> **Exercise goal**:
Could you reproduce the line where "width: 19px; height: 16px;" occurs and all lines after it in the listing below, through the final one, without changing anything?

*** Begin section ***

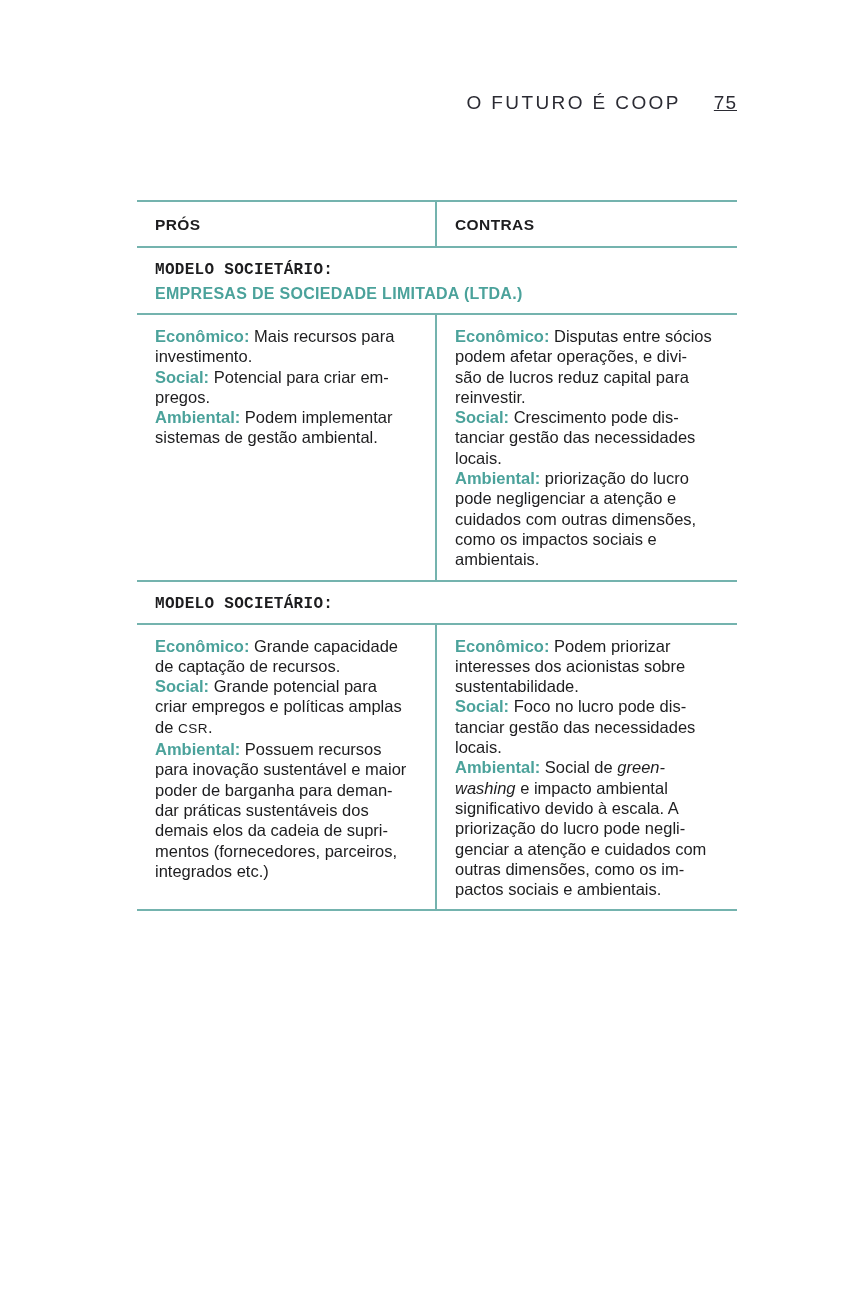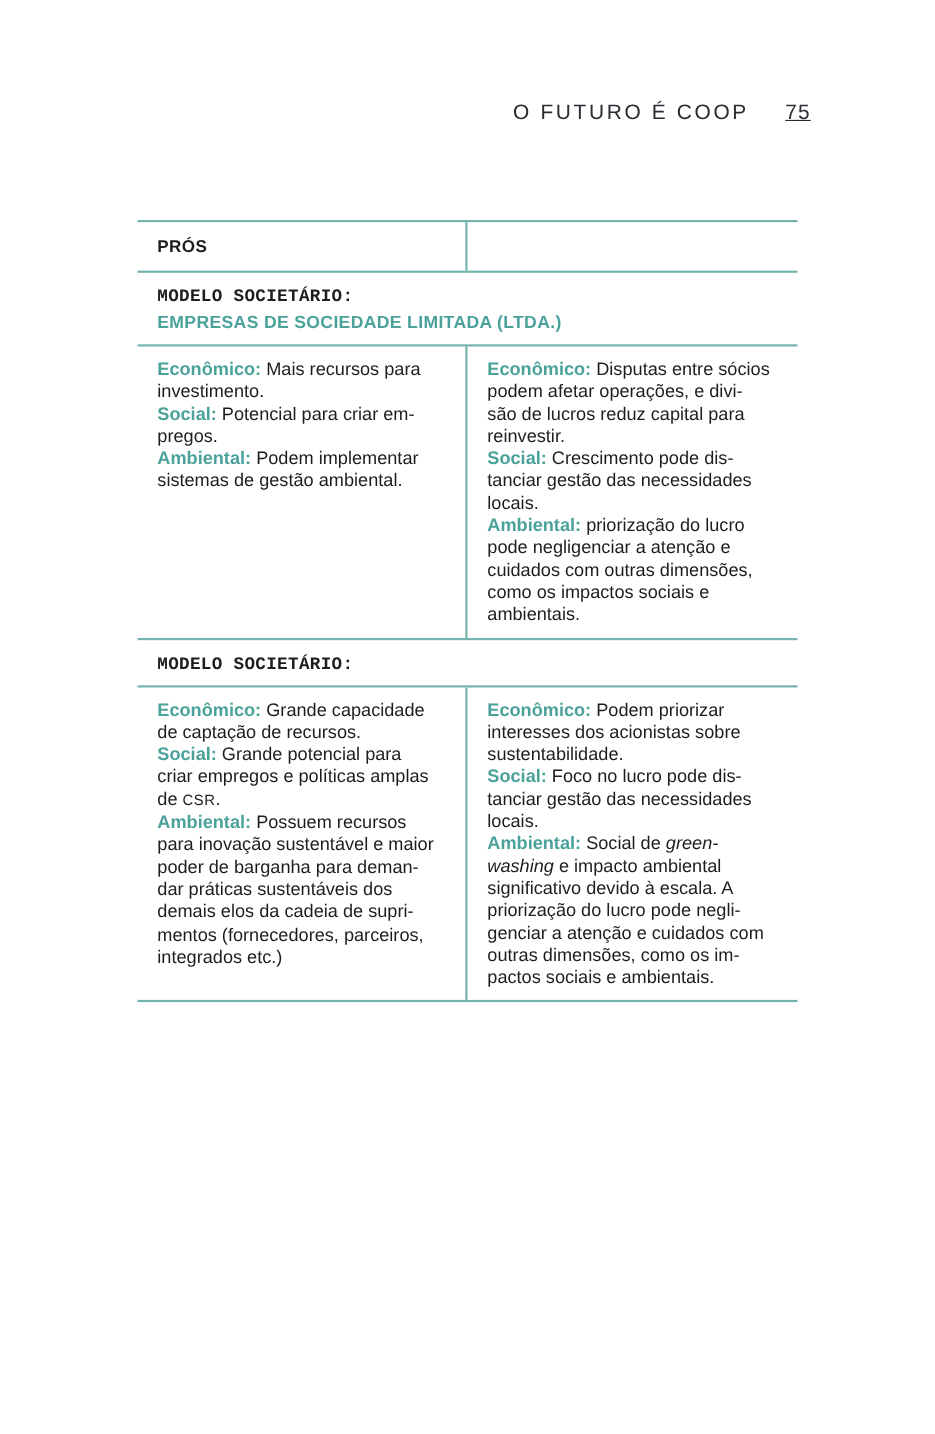--- a/index.html
+++ b/index.html
@@ -20,21 +20,21 @@
     display:flex;align-items:flex-start;
     color:var(--header-text);
   }
   .running-title{
     font-size:19px;font-weight:400;letter-spacing:2.4px;
   }
   .page-number{
     font-size:19px;font-weight:400;letter-spacing:1px;margin-left:33px;text-decoration:underline;
   }
   .comparison-table{
-    position:absolute;left:125px;top:200px;width:600px;
+    position:absolute;left:137px;top:200px;width:600px;
     border-top:2.5px solid var(--border);
     box-sizing:border-box;
   }
   .row{
     border-bottom:2.5px solid var(--border);
     box-sizing:border-box;
   }
   .split{display:flex;}
   .cell{
     width:300px;box-sizing:border-box;
@@ -69,20 +69,21 @@
 
 <div class="page-header">
   <span class="running-title">O FUTURO É COOP</span>
   <span class="page-number">75</span>
 </div>
 
 <div class="comparison-table">
 
   <div class="row split">
     <div class="hdr-cell left">PRÓS</div>
+    <div class="hdr-cell">CONTRAS</div>
   </div>
 
   <div class="row section-row">
     <div class="sec-title">MODELO SOCIETÁRIO:</div>
     <div class="sec-subtitle">EMPRESAS DE SOCIEDADE LIMITADA (LTDA.)</div>
   </div>
 
   <div class="row split">
     <div class="cell left"><span class="lbl">Econômico:</span><span class="n"> Mais recursos para
 investimento.

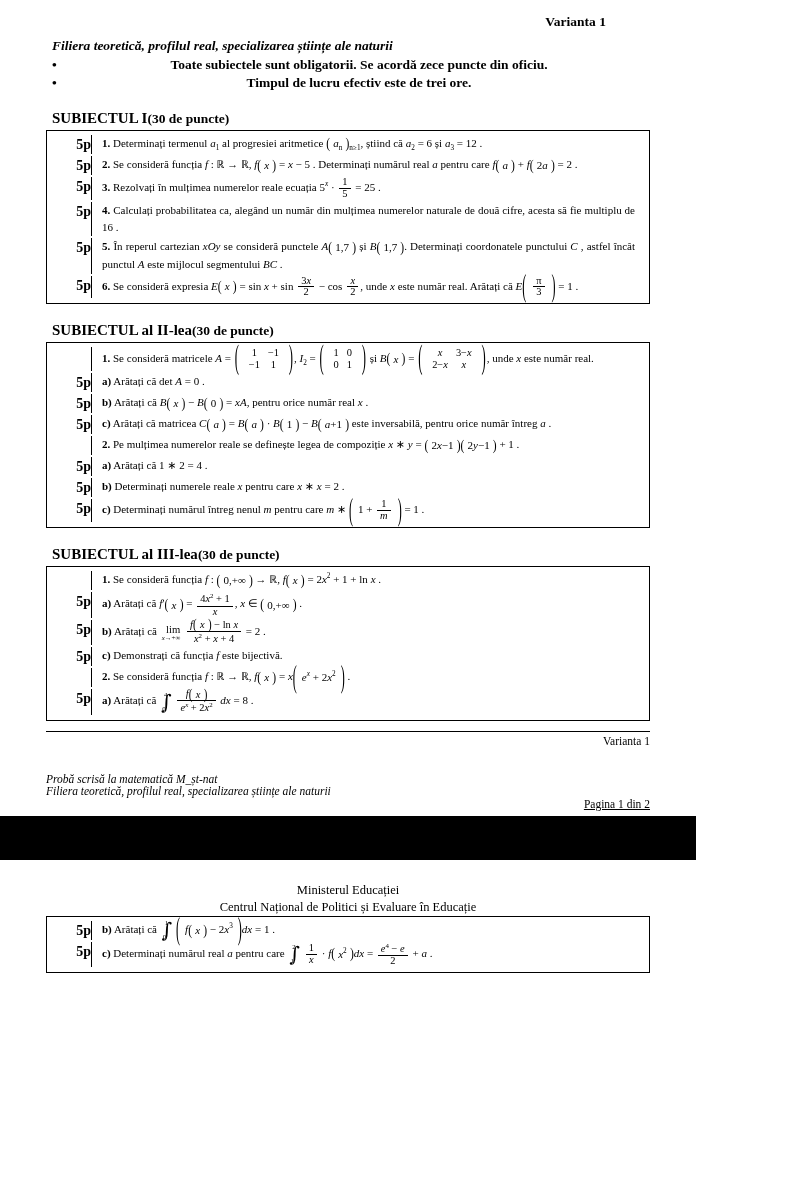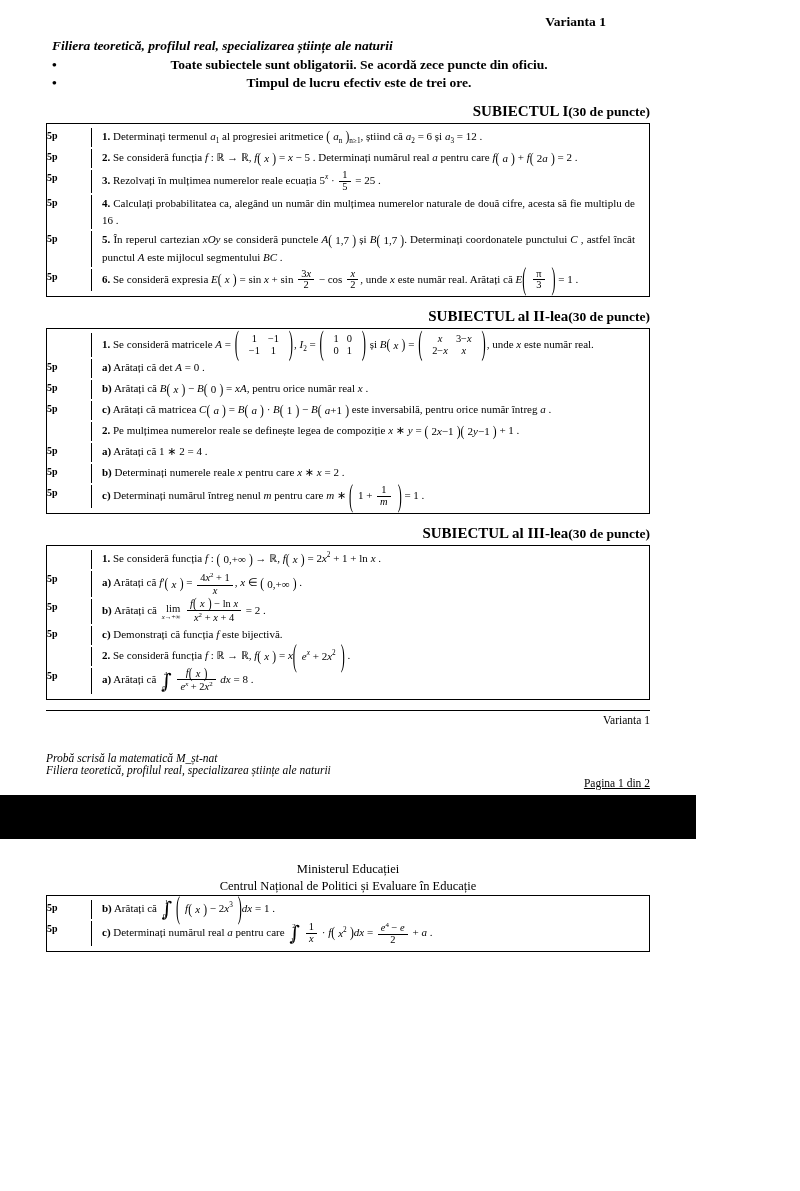--- a/index.html
+++ b/index.html
@@ -48,45 +48,45 @@
     line-height: 1.25;
   }
   .bullets li:before {
     content: "\2022";
     position: absolute;
     left: -16px;
     top: 0;
   }
   .subject-head {
     display: flex;
-    justify-content: flex-end;
+    justify-content: flex-start;
     align-items: baseline;
     font-weight: bold;
     font-size: 15px;
-    margin: 11px 0 3px 6px;
+    margin: 18px 0 3px 6px;
   }
   .subject-head .pts {
     font-size: 13.5px;
   }
   .box {
     border: 1px solid #000;
     padding: 3px 0 4px 0;
     margin-bottom: 2px;
   }
   .row {
     display: flex;
     align-items: flex-start;
     padding: 1px 0;
   }
   .pcell {
     width: 44px;
     min-width: 44px;
-    text-align: left;
+    text-align: right;
     font-weight: bold;
-    font-size: 10px;
+    font-size: 14px;
     padding-top: 2px;
   }
   .divider {
     width: 1px;
     background: #000;
     align-self: stretch;
     margin-right: 10px;
     min-height: 19px;
   }
   .content {

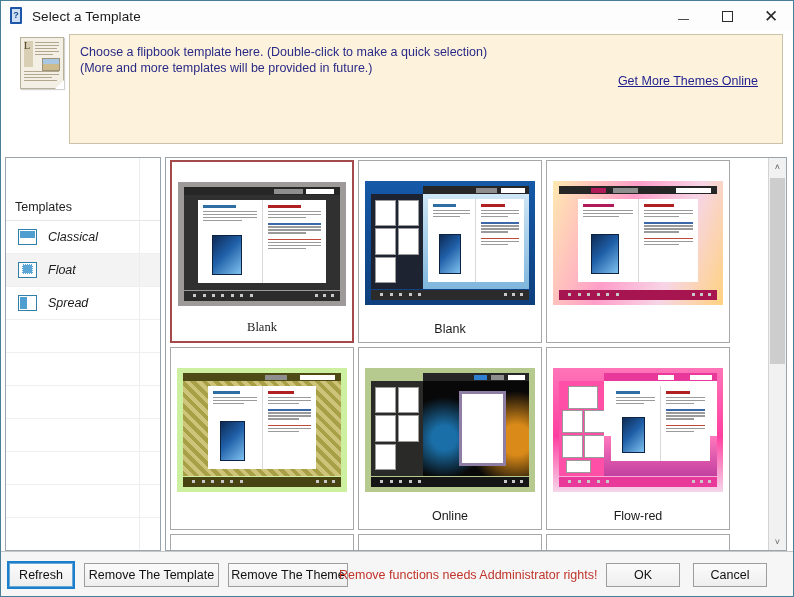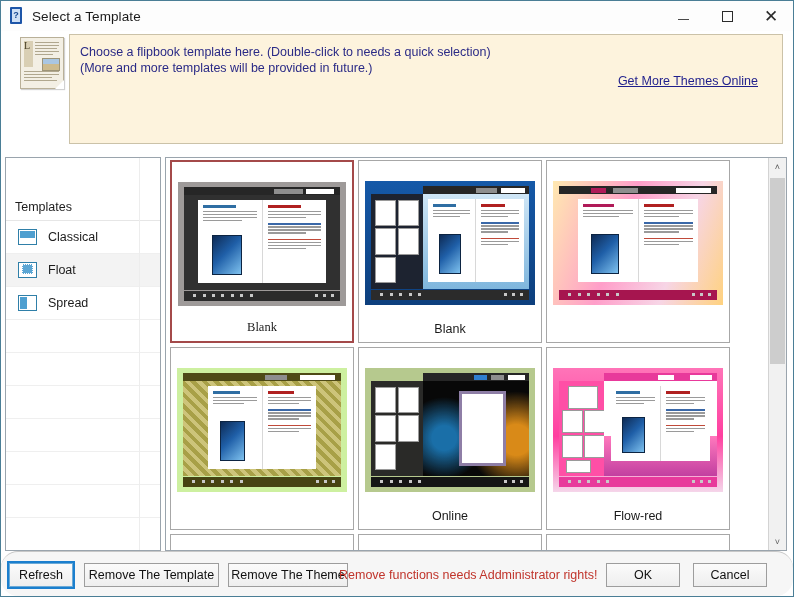--- a/index.html
+++ b/index.html
@@ -155,20 +155,21 @@
   .sb-col-sep {
     position: absolute; left: 133px; top: 0; width: 1px; height: 394px;
     background: #ededed;
   }
   .sb-row {
     height: 33px;
     display: flex; align-items: center;
     border-bottom: 1px solid #efefef;
     box-sizing: border-box;
     padding-left: 12px;
+    font-style: italic;
   }
   .sb-row.sel { background: #f3f3f3; }
   .sb-row.blank { padding-left: 0; }
   .sb-ico {
     width: 19px; height: 16px;
     margin-right: 11px;
     box-sizing: border-box;
     border: 1.5px solid #2f7fa8;
     background: #ffffff;
     position: relative;
@@ -290,21 +291,20 @@
     background: #cdcdcd;
   }
 
   
   .footer {
     position: absolute; left: 0; bottom: 0;
     width: 792px; height: 45px;
     background: #f6f6f6;
     border-top: 1px solid #c7c7c7;
     box-sizing: border-box;
-    border-radius: 17px;
   }
   .btn {
     position: absolute; top: 11px; height: 24px;
     background: linear-gradient(#fbfbfb,#eeeeee);
     border: 1px solid #9d9d9d;
     font-size: 12.5px; color: #111;
     display: flex; align-items: center; justify-content: center;
     box-sizing: border-box;
     cursor: default;
   }
@@ -359,21 +359,21 @@
         <div class="ln" style="left:3px;top:33px;width:35px"></div>
         <div class="ln" style="left:3px;top:36px;width:35px"></div>
         <div class="ln" style="left:3px;top:39px;width:28px"></div>
         <div class="ln" style="left:3px;top:42px;width:33px"></div>
         <div class="pic"></div>
         <div class="fold"></div>
       </div>
     </div>
 
     <div class="infobox">
-      <div class="info-line l1">Choose a flipbook template here. (Double-click to needs a quick selection)</div>
+      <div class="info-line l1">Choose a flipbook template here. (Double-click to make a quick selection)</div>
       <div class="info-line l2">(More and more templates will be provided in future.)</div>
       <div class="themes-link">Get More Themes Online</div>
     </div>
   </div>
 
   <div class="sidebar">
     <div class="sb-col-sep"></div>
     <div class="sb-head">Templates</div>
 
     <div class="sb-row">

*** End section ***

> **Reply to the exercise**:
     width: 19px; height: 16px;
     margin-right: 11px;
     box-sizing: border-box;
     border: 1.5px solid #2f7fa8;
     background: #ffffff;
     position: relative;
@@ -290,21 +291,20 @@
     background: #cdcdcd;
   }
 
   
   .footer {
     position: absolute; left: 0; bottom: 0;
     width: 792px; height: 45px;
     background: #f6f6f6;
     border-top: 1px solid #c7c7c7;
     box-sizing: border-box;
-    border-radius: 17px;
   }
   .btn {
     position: absolute; top: 11px; height: 24px;
     background: linear-gradient(#fbfbfb,#eeeeee);
     border: 1px solid #9d9d9d;
     font-size: 12.5px; color: #111;
     display: flex; align-items: center; justify-content: center;
     box-sizing: border-box;
     cursor: default;
   }
@@ -359,21 +359,21 @@
         <div class="ln" style="left:3px;top:33px;width:35px"></div>
         <div class="ln" style="left:3px;top:36px;width:35px"></div>
         <div class="ln" style="left:3px;top:39px;width:28px"></div>
         <div class="ln" style="left:3px;top:42px;width:33px"></div>
         <div class="pic"></div>
         <div class="fold"></div>
       </div>
     </div>
 
     <div class="infobox">
-      <div class="info-line l1">Choose a flipbook template here. (Double-click to needs a quick selection)</div>
+      <div class="info-line l1">Choose a flipbook template here. (Double-click to make a quick selection)</div>
       <div class="info-line l2">(More and more templates will be provided in future.)</div>
       <div class="themes-link">Get More Themes Online</div>
     </div>
   </div>
 
   <div class="sidebar">
     <div class="sb-col-sep"></div>
     <div class="sb-head">Templates</div>
 
     <div class="sb-row">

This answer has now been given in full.